» Description of the task
The response must consist of the lines below from the one with "[201,120,419,135] (image with" through the one with "(244, 188) none", exactly as they appear and with both ends kept.

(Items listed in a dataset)
------------------------------------------------
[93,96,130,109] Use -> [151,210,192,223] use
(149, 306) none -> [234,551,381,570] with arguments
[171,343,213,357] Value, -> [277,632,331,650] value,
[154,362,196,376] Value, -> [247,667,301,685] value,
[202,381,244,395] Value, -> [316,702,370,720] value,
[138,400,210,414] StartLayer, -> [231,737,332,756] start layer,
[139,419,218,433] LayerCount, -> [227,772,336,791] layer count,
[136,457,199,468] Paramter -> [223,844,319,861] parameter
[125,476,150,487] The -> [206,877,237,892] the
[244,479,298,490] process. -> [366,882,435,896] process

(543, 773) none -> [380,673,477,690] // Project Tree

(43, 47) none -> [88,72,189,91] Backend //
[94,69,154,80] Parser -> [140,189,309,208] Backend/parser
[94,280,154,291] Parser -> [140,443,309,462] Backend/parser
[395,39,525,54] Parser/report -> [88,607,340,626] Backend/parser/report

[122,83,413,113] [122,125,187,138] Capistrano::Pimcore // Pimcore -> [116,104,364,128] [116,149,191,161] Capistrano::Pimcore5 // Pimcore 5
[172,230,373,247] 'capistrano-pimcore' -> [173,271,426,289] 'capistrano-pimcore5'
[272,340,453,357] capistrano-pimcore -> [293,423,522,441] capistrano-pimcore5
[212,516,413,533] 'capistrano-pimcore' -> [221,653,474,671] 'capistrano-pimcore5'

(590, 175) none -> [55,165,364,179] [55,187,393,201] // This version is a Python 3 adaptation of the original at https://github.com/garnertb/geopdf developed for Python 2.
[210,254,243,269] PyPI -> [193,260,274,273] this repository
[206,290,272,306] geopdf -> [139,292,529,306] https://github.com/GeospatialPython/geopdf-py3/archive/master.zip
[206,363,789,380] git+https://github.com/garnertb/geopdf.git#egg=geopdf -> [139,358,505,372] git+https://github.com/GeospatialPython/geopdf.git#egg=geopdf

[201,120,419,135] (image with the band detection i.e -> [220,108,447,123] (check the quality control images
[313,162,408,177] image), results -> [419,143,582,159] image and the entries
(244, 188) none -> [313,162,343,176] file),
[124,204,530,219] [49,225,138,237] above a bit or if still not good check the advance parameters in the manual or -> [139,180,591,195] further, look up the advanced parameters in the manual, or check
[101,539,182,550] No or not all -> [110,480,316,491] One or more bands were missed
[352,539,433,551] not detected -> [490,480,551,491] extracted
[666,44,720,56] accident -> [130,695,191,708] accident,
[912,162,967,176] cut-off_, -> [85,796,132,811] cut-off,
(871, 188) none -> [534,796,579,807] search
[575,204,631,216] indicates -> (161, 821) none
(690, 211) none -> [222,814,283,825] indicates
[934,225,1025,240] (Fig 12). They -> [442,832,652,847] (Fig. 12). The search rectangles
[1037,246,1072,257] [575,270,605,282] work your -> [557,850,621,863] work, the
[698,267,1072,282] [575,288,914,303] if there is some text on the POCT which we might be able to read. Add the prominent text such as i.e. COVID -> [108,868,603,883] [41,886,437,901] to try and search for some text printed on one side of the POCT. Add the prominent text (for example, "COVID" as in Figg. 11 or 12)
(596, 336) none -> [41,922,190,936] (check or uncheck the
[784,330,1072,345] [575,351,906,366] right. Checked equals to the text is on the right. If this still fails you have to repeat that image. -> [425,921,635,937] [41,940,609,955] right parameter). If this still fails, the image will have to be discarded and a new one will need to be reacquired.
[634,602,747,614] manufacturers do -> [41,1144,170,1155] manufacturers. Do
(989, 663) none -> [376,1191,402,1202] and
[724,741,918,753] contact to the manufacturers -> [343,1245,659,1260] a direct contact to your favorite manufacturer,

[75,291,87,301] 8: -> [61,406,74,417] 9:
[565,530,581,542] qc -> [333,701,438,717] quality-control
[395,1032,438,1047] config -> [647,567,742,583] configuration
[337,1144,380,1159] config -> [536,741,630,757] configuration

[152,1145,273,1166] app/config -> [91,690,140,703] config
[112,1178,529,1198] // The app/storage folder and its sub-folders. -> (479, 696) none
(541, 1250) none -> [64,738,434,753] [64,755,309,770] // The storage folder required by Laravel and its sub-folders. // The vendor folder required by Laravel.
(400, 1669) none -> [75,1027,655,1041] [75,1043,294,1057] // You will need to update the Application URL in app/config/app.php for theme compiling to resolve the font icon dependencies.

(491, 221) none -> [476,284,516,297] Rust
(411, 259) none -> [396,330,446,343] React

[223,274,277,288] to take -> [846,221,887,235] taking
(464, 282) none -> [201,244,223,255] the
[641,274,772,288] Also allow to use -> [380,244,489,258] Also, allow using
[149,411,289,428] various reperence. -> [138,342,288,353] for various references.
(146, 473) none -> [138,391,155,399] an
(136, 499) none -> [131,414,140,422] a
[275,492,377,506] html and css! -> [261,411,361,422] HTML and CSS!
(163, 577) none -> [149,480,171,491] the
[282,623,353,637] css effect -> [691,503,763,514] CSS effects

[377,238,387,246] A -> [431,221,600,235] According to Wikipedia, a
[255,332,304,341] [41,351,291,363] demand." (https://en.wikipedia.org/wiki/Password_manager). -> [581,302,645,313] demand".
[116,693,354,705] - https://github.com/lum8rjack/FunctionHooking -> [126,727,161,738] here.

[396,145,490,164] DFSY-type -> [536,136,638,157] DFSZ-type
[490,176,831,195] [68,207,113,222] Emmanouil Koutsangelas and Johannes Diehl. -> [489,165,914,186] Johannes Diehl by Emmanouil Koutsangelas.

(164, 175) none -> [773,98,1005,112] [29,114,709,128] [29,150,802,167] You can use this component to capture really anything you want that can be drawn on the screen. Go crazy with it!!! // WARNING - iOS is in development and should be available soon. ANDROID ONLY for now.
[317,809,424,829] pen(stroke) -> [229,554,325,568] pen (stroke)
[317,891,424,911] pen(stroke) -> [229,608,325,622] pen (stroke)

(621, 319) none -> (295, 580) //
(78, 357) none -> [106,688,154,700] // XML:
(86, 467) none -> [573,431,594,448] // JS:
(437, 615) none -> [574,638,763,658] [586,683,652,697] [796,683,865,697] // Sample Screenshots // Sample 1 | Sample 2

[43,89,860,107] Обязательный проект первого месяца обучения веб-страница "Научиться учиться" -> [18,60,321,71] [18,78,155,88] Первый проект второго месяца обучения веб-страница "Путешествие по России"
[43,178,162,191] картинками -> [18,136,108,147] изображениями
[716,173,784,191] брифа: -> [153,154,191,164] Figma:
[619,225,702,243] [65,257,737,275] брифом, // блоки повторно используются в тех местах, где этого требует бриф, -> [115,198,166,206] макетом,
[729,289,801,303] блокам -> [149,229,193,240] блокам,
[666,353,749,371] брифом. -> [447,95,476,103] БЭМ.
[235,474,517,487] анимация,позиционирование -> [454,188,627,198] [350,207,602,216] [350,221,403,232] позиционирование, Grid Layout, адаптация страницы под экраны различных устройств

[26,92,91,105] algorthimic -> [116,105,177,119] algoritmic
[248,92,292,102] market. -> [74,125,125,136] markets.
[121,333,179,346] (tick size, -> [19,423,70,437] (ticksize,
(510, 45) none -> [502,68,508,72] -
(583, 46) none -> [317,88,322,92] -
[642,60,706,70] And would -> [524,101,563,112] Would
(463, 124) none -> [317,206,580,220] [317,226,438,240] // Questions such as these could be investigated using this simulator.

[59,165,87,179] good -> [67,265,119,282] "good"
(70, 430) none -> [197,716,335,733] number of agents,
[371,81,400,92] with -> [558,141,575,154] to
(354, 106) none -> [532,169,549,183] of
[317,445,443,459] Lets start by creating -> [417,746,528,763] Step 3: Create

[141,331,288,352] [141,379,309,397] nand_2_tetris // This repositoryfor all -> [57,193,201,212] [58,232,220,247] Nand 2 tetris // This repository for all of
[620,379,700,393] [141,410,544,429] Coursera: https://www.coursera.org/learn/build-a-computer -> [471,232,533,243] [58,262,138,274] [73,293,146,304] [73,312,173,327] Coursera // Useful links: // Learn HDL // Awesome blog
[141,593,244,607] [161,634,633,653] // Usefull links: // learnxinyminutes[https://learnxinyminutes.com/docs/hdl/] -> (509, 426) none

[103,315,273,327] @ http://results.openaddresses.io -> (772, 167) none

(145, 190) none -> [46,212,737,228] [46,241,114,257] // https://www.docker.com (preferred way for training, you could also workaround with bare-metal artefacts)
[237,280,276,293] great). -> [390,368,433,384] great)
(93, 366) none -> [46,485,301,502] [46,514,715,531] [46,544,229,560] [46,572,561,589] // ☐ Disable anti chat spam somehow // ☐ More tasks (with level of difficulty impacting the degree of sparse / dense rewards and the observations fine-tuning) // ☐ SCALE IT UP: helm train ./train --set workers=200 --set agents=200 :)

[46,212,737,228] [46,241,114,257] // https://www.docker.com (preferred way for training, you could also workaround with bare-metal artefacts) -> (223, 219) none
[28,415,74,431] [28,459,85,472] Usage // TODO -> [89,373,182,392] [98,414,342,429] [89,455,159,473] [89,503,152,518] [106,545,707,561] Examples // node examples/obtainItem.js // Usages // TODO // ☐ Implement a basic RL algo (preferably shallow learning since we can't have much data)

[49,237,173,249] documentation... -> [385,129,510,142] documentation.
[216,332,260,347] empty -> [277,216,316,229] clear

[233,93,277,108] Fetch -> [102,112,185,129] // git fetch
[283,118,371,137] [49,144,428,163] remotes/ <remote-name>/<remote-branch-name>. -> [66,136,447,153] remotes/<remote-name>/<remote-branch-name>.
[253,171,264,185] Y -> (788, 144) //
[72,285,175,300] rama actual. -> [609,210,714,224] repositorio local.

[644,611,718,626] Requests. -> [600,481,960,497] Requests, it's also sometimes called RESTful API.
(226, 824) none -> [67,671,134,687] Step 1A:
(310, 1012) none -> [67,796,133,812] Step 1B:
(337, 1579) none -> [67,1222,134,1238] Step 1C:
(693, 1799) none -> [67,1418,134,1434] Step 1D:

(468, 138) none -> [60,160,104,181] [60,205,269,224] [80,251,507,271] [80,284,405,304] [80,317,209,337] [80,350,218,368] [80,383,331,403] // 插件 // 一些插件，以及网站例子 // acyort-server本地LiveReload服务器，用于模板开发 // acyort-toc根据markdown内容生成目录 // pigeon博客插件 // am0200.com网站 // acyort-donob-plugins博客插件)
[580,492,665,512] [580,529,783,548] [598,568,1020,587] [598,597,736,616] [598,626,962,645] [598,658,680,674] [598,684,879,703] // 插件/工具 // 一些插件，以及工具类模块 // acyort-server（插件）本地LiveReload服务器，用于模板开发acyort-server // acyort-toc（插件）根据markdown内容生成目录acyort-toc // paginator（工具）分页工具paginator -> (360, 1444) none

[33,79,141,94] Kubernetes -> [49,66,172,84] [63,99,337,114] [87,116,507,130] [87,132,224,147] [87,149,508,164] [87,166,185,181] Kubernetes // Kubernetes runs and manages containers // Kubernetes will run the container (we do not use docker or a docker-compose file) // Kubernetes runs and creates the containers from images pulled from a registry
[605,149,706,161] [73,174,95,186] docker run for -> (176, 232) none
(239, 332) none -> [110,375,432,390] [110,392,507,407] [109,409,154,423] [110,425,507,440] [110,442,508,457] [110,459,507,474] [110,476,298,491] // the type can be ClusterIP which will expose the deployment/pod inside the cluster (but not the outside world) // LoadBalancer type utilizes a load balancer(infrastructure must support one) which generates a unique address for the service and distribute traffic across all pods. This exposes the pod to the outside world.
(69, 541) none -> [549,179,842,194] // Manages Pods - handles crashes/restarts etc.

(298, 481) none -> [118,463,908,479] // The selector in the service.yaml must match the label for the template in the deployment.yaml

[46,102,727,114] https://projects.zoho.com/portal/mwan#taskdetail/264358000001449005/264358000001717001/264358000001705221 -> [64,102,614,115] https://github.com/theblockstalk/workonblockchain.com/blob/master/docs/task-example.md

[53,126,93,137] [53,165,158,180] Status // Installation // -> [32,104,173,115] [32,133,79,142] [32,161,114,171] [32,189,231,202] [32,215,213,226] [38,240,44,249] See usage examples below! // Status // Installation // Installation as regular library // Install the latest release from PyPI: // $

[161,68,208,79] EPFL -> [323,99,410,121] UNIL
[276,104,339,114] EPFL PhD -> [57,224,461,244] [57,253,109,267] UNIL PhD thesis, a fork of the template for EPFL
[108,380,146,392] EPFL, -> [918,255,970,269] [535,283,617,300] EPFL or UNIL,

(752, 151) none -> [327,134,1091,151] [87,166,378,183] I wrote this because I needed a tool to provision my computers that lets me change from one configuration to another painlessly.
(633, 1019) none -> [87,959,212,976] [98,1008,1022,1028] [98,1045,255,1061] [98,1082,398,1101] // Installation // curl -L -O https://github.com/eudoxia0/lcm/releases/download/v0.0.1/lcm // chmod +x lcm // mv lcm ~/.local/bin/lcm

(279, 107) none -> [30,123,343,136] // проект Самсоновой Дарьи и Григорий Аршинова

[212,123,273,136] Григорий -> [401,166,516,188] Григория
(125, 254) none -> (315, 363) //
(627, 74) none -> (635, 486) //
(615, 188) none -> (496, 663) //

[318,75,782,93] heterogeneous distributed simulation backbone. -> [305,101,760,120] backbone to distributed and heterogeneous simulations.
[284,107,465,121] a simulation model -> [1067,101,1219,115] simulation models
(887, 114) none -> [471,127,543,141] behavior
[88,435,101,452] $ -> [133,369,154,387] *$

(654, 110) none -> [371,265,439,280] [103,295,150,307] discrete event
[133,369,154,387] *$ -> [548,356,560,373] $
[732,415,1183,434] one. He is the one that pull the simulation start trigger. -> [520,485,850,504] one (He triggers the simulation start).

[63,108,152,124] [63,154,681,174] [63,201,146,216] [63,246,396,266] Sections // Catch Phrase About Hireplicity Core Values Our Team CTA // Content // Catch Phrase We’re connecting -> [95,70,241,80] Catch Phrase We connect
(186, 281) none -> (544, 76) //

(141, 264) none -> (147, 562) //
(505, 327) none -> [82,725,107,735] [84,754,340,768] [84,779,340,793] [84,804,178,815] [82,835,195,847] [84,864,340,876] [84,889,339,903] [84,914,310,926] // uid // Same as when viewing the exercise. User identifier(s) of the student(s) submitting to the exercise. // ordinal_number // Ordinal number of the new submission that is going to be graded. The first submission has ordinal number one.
------------------------------------------------
» Result of this task
[201,120,419,135] (image with the band detection i.e -> [220,108,447,123] (check the quality control images
[313,162,408,177] image), results -> [419,143,582,159] image and the entries
(244, 188) none -> [313,162,343,176] file),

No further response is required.